The error I'm seeing on the infinispan server side (NODE_1):
17:12:26,408 INFO [org.jboss.as] (Controller Boot Thread) WFLYSRV0025: Infinispan Server 9.4.4.Final (WildFly Core 6.0.2.Final) started in 10731ms - Started 274 of 322 services (163 services are lazy, passive
or on-demand)
17:19:49,480 INFO [org.infinispan.CLUSTER] (jgroups-8,{NODE_1}) ISPN000094: Received new cluster view for channel cluster: [{NODE_1}|1] (2) [{NODE_1}, {NODE_2}-52218]
17:19:49,483 INFO [org.infinispan.CLUSTER] (jgroups-8,{NODE_1}) ISPN100000: Node {NODE_2}-52218 joined the cluster
17:20:49,644 WARN [org.infinispan.topology.ClusterTopologyManagerImpl] (transport-thread--p4-t23) ISPN000197: Error updating cluster member list: org.infinispan.util.concurrent.TimeoutException: ISPN000476: Ti
med out waiting for responses for request 1 from {NODE_2}-52218
at org.infinispan.remoting.transport.impl.MultiTargetRequest.onTimeout(MultiTargetRequest.java:167)

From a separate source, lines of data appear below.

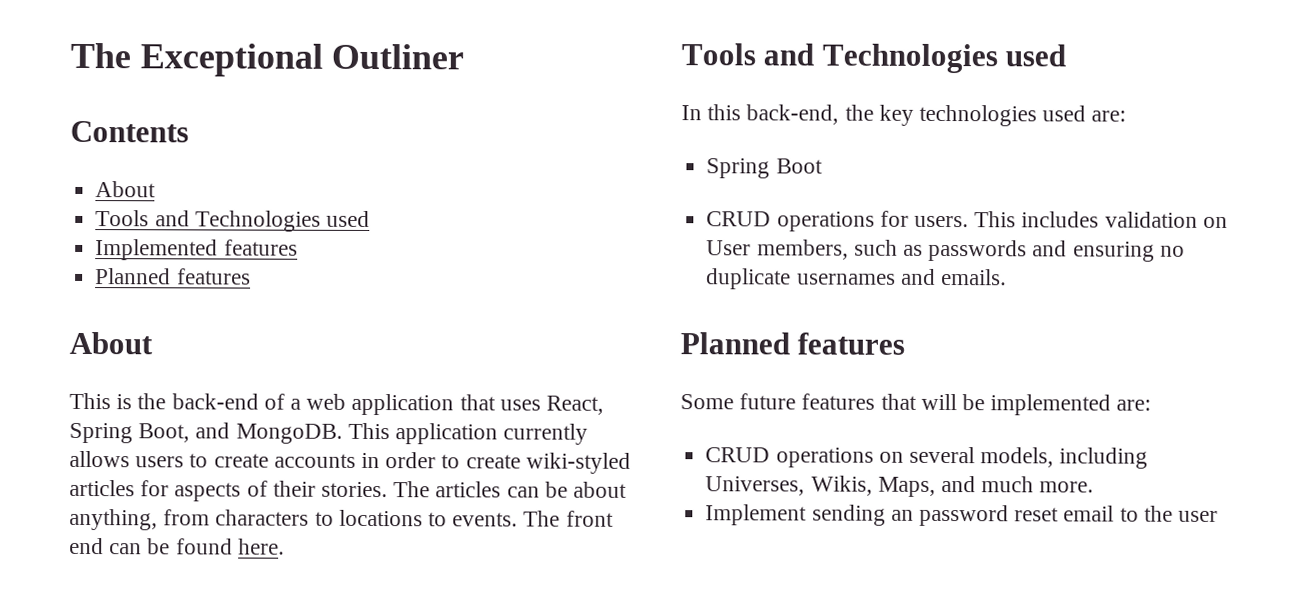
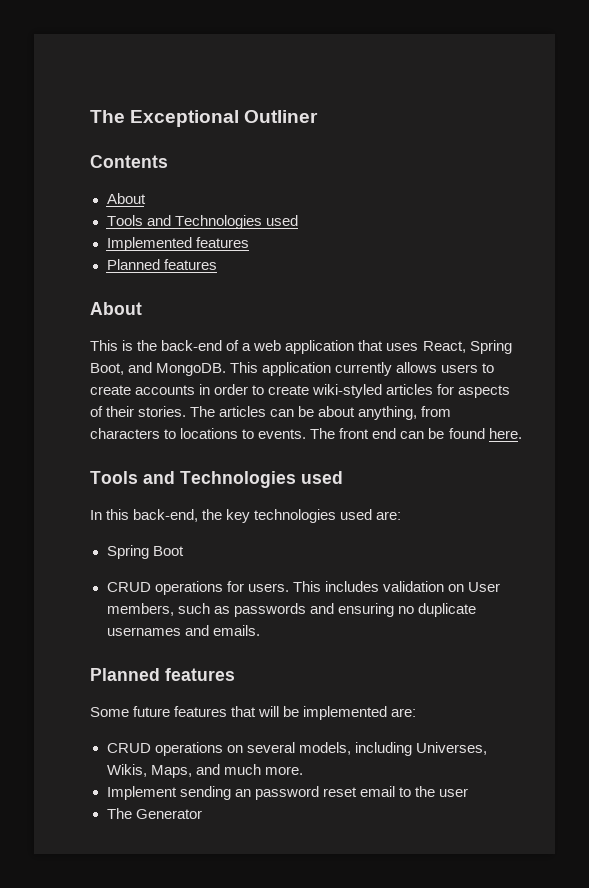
+ The Generator

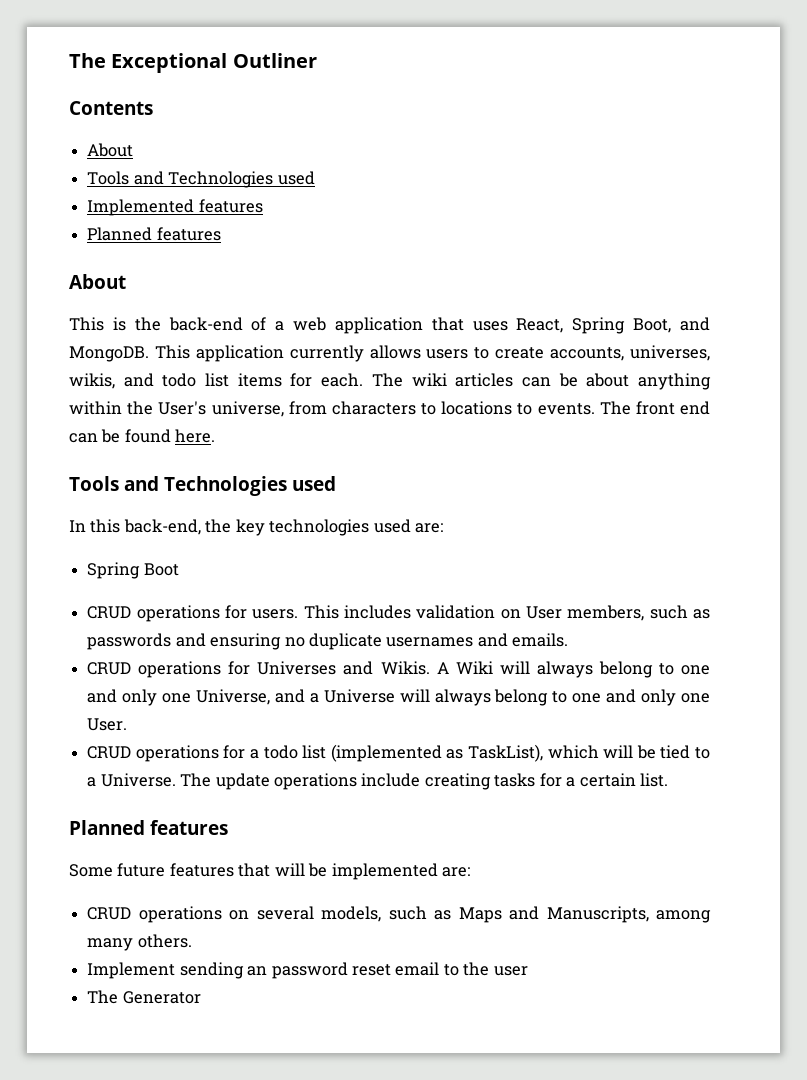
- This application currently allows users to create accounts in order to create wiki-styled articles for aspects of their stories. The articles can be about anything, from characters to locations to events.
+ This application currently allows users to create accounts, universes, wikis, and todo list items for each. The wiki articles can be about anything within the User's universe, from characters to locations to events.
+ CRUD operations for Universes and Wikis. A Wiki will always belong to one and only one Universe, and a Universe will always belong to one and only one User.
+ CRUD operations for a todo list (implemented as TaskList), which will be tied to a Universe. The update operations include creating tasks for a certain list.
- CRUD operations on several models, including Universes, Wikis, Maps, and much more.
+ CRUD operations on several models, such as Maps and Manuscripts, among many others.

at org.infinispan.remoting.transport.AbstractRequest.call(AbstractRequest.java:87)
at org.infinispan.remoting.transport.AbstractRequest.call(AbstractRequest.java:22)
at java.util.concurrent.FutureTask.run(FutureTask.java:266)
at java.util.concurrent.ScheduledThreadPoolExecutor$ScheduledFutureTask.access$201(ScheduledThreadPoolExecutor.java:180)
at java.util.concurrent.ScheduledThreadPoolExecutor$ScheduledFutureTask.run(ScheduledThreadPoolExecutor.java:293)
at java.util.concurrent.ThreadPoolExecutor.runWorker(ThreadPoolExecutor.java:1149)
at java.util.concurrent.ThreadPoolExecutor$Worker.run(ThreadPoolExecutor.java:624)
at java.lang.Thread.run(Thread.java:748)
Suppressed: org.infinispan.util.logging.TraceException
at org.infinispan.remoting.transport.AbstractRequest.call(AbstractRequest.java:87)
at org.infinispan.remoting.transport.AbstractRequest.call(AbstractRequest.java:22)
at java.util.concurrent.FutureTask.run(FutureTask.java:266)
at java.util.concurrent.ScheduledThreadPoolExecutor$ScheduledFutureTask.access$201(ScheduledThreadPoolExecutor.java:180)
at java.util.concurrent.ScheduledThreadPoolExecutor$ScheduledFutureTask.run(ScheduledThreadPoolExecutor.java:293)
at java.util.concurrent.ThreadPoolExecutor.runWorker(ThreadPoolExecutor.java:1149)
at java.util.concurrent.ThreadPoolExecutor$Worker.run(ThreadPoolExecutor.java:624)
at java.lang.Thread.run(Thread.java:748)
Suppressed: org.infinispan.util.logging.TraceException
at org.infinispan.remoting.transport.Transport.invokeRemotely(Transport.java:75)
at org.infinispan.topology.ClusterTopologyManagerImpl.confirmMembersAvailable(ClusterTopologyManagerImpl.java:525)
at org.infinispan.topology.ClusterTopologyManagerImpl.updateCacheMembers(ClusterTopologyManagerImpl.java:508)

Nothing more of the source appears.